Professor Siegel Weekly Commentary Archive
Tech Stocks: Head Fake or Value Shift?
April 22, 2024
Senior Economist to WisdomTree and Emeritus Professor of Finance at The Wharton School of the University of Pennsylvania
The market is experiencing a healthy pullback as rate cut expectations are pushed back. We're on the cusp of the quiet period before the May 1st meeting, and all eyes were on Jay Powell's latest remarks. Despite a seemingly hawkish tone, he emphasized the Federal Reserve’s (Fed's) dual mandate and signaled a readiness to adjust rates if the labor market weakens, as long as inflation doesn't worsen. This pragmatic approach is encouraging.
Fed funds futures suggest diminished rate hike expectations, hovering around a single cut this year. I believe we will get more than what's currently priced in. The Personal Consumption Expenditure (PCE) Price Index deflator is on the horizon, and I anticipate it will not be high. We're inching closer to the Fed's target for inflation, and I expect a dip in inflation to a three-year low on the core PCE index this week.
The narrative on the Consumer Price Index (CPI) should also improve, thanks to easing shelter costs and insurance premiums. With the Fed’s long-term neutral rate indicated at 2.6%, and current rates more than double that, there's ample room for cuts.
The real economic data showed retail sales as very strong, dispelling any notions of a slowdown which prompted upward gross domestic product (GDP) forecast revisions. Housing starts presented a rare dip in an otherwise steady data stream, including jobless claims maintaining a stable trend.

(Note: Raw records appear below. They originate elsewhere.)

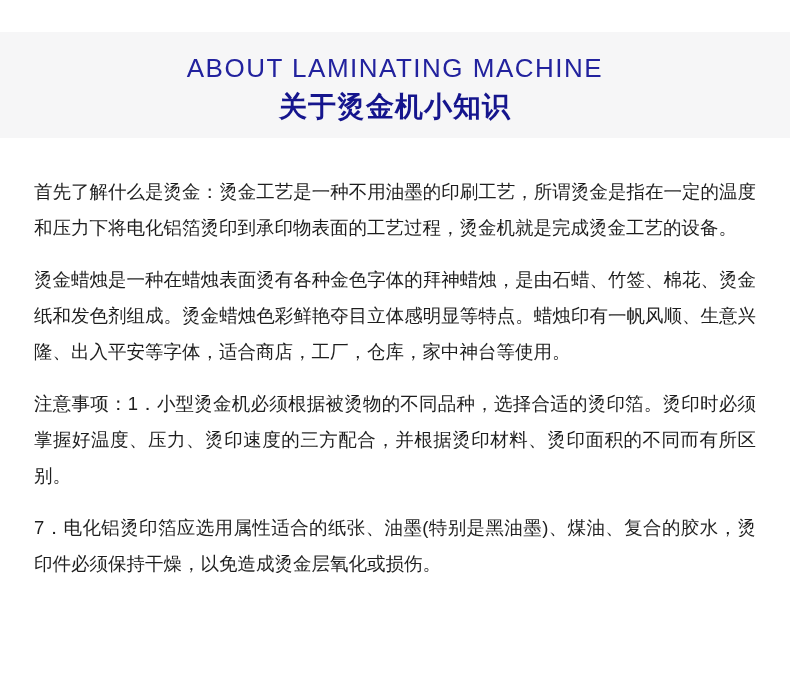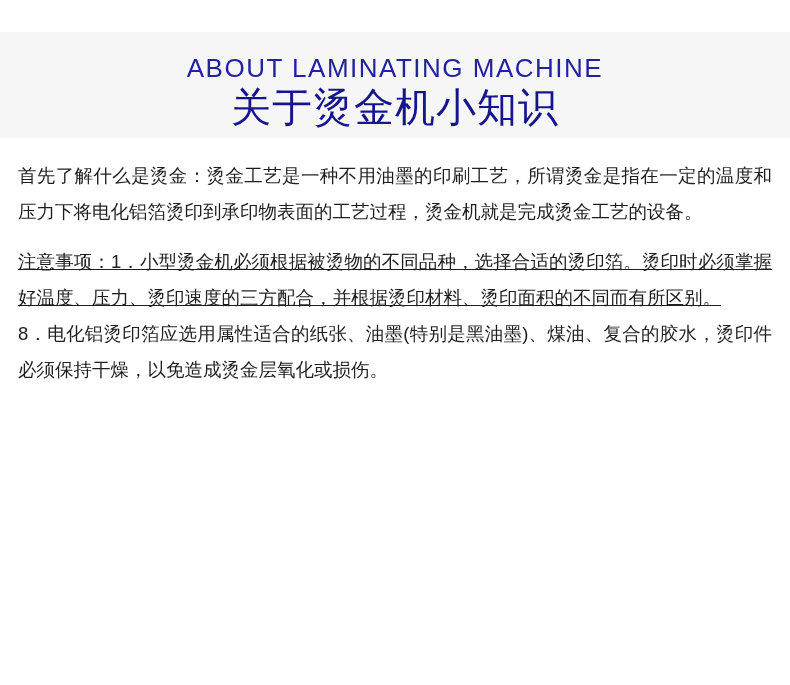--- a/index.html
+++ b/index.html
@@ -34,10 +34,10 @@
     color: var(--title-en-color, #22229e);
   }
   .title-zh {
-    font-size: 40px;
+    font-size: 28px;
     line-height: 46px;
     letter-spacing: 1px;
-    font-weight: 400;
+    font-weight: 700;
     color: var(--title-zh-color, #15158d);
   }
   .article {

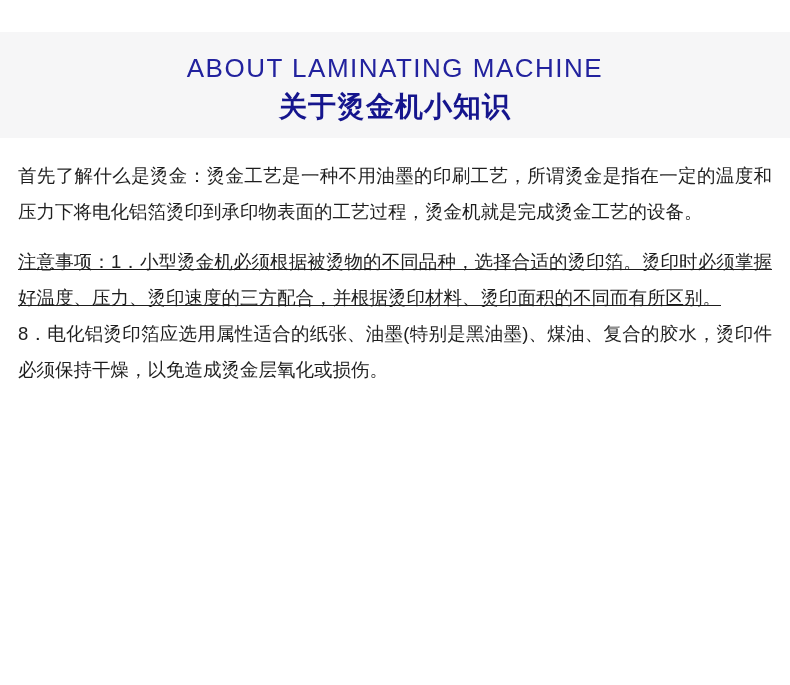--- a/index.html
+++ b/index.html
@@ -48,7 +48,7 @@
     text-align: justify;
   }
   .article p {
-    margin: 0;
+    margin: 16px;
   }
   .article p.notes-start {
     margin-top: 14px;

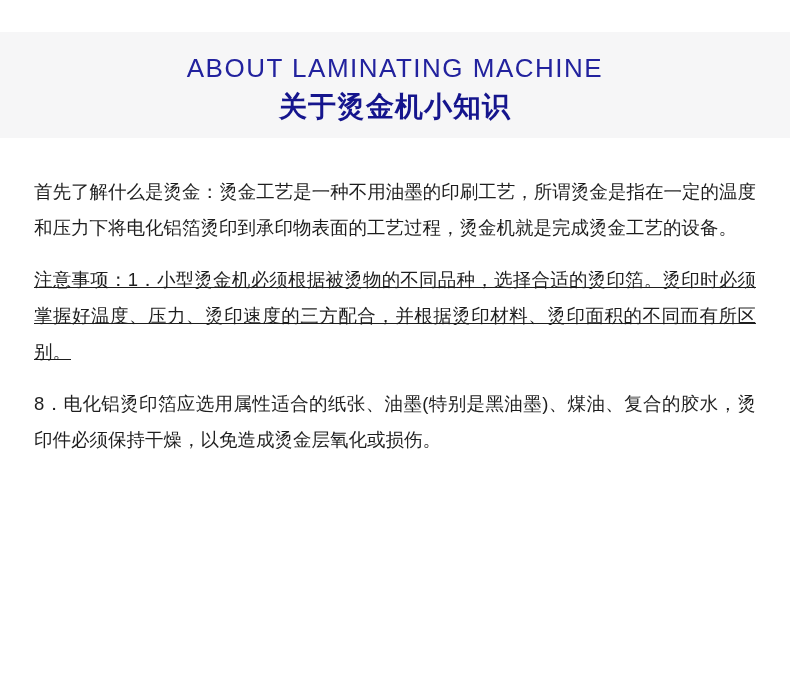--- a/index.html
+++ b/index.html
@@ -68,6 +68,7 @@
 
   <main class="article">
     <p>首先了解什么是烫金：烫金工艺是一种不用油墨的印刷工艺，所谓烫金是指在一定的温度和压力下将电化铝箔烫印到承印物表面的工艺过程，烫金机就是完成烫金工艺的设备。</p>
+    <p>烫金蜡烛是一种在蜡烛表面烫有各种金色字体的拜神蜡烛，是由石蜡、竹签、棉花、烫金纸和发色剂组成。烫金蜡烛色彩鲜艳夺目立体感明显等特点。蜡烛印有一帆风顺、生意兴隆、出入平安等字体，适合商店，工厂，仓库，家中神台等使用。</p>
     <p class="notes-start">注意事项：1．小型烫金机必须根据被烫物的不同品种，选择合适的烫印箔。烫印时必须掌握好温度、压力、烫印速度的三方配合，并根据烫印材料、烫印面积的不同而有所区别。</p>
     <p>8．电化铝烫印箔应选用属性适合的纸张、油墨(特别是黑油墨)、煤油、复合的胶水，烫印件必须保持干燥，以免造成烫金层氧化或损伤。</p>
   </main>

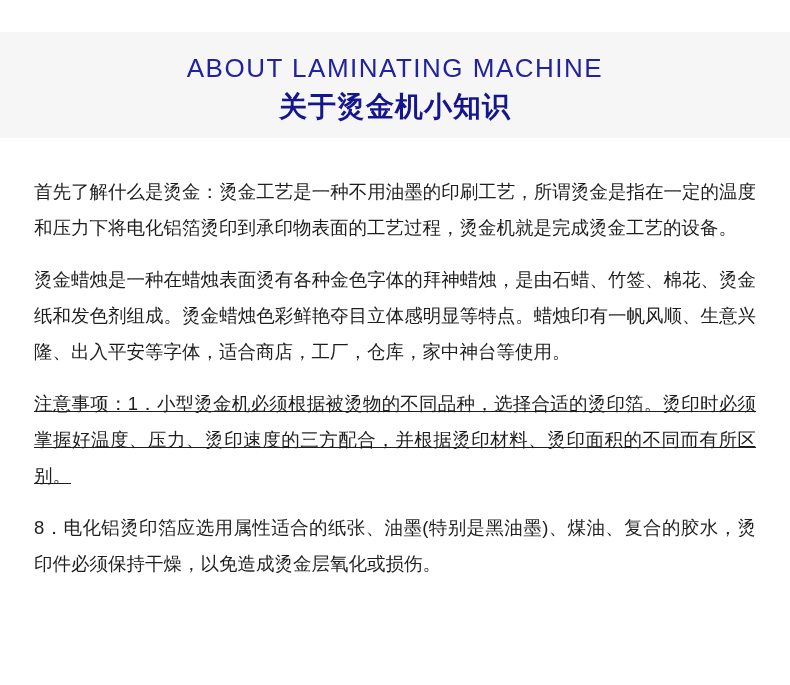--- a/index.html
+++ b/index.html
@@ -52,7 +52,6 @@
   }
   .article p.notes-start {
     margin-top: 14px;
-    text-decoration: underline;
   }
 </style>
 </head>

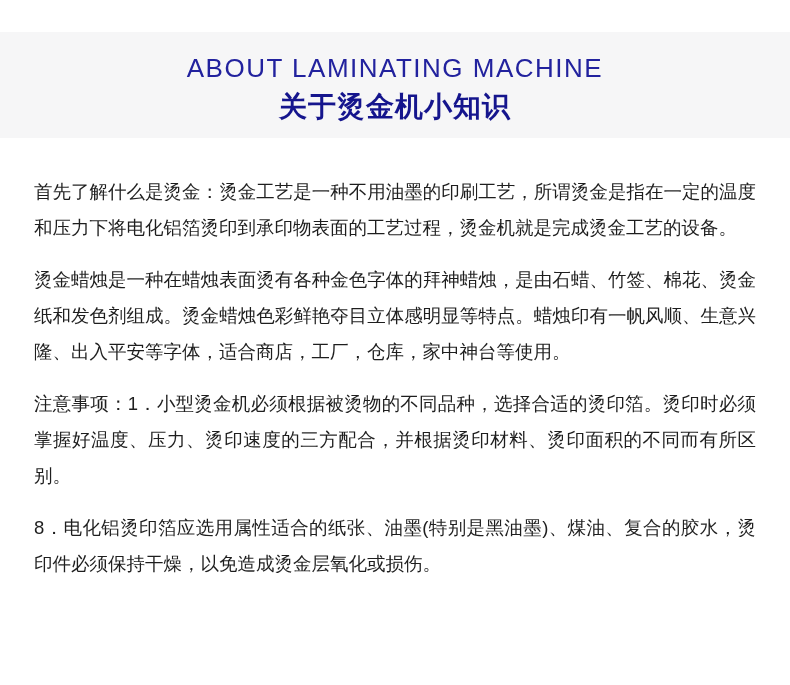--- a/index.html
+++ b/index.html
@@ -69,7 +69,7 @@
     <p>首先了解什么是烫金：烫金工艺是一种不用油墨的印刷工艺，所谓烫金是指在一定的温度和压力下将电化铝箔烫印到承印物表面的工艺过程，烫金机就是完成烫金工艺的设备。</p>
     <p>烫金蜡烛是一种在蜡烛表面烫有各种金色字体的拜神蜡烛，是由石蜡、竹签、棉花、烫金纸和发色剂组成。烫金蜡烛色彩鲜艳夺目立体感明显等特点。蜡烛印有一帆风顺、生意兴隆、出入平安等字体，适合商店，工厂，仓库，家中神台等使用。</p>
     <p class="notes-start">注意事项：1．小型烫金机必须根据被烫物的不同品种，选择合适的烫印箔。烫印时必须掌握好温度、压力、烫印速度的三方配合，并根据烫印材料、烫印面积的不同而有所区别。</p>
-    <p>8．电化铝烫印箔应选用属性适合的纸张、油墨(特别是黑油墨)、煤油、复合的胶水，烫印件必须保持干燥，以免造成烫金层氧化或损伤。</p>
+    <p>7．电化铝烫印箔应选用属性适合的纸张、油墨(特别是黑油墨)、煤油、复合的胶水，烫印件必须保持干燥，以免造成烫金层氧化或损伤。</p>
   </main>
 </div>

Manufacturing reports hint at a resurgence, also suggesting underlying economic strength.
Geopolitical developments brought some relief, with signs of de-escalation in Middle Eastern tensions and a consequent dip in oil prices.
This week, we look to the PCE deflator, durable goods orders, and the first estimate of Q1 GDP, which I expect to be in the high twos or perhaps over three as a result of the retail sales data. Additionally, an uptick in bank deposits may be reflected in the M2 money supply, data that I am monitoring closely.
On Friday, tech stocks and the Magnificent Seven suffered a severe downturn. The Russell 1000 Value Index rose relative to the Russell 1000 Growth by over 2.5%, the largest one-day change in three and a half years. Does this signal a shift to value, or just a “head fake” as has occurred so often in the past? It’s too early to know. Despite the tech downturn, value has still greatly underperformed growth since the COVID-19 pandemic. Notwithstanding, I regard the resulting weakness as a healthy pullback, and expect the market to move to new highs.
But my short-term view, the near-term inflation outlook appears to be under control, with a trend towards moderation and the recent pullback from the high’s leading to a healthy correction for the market.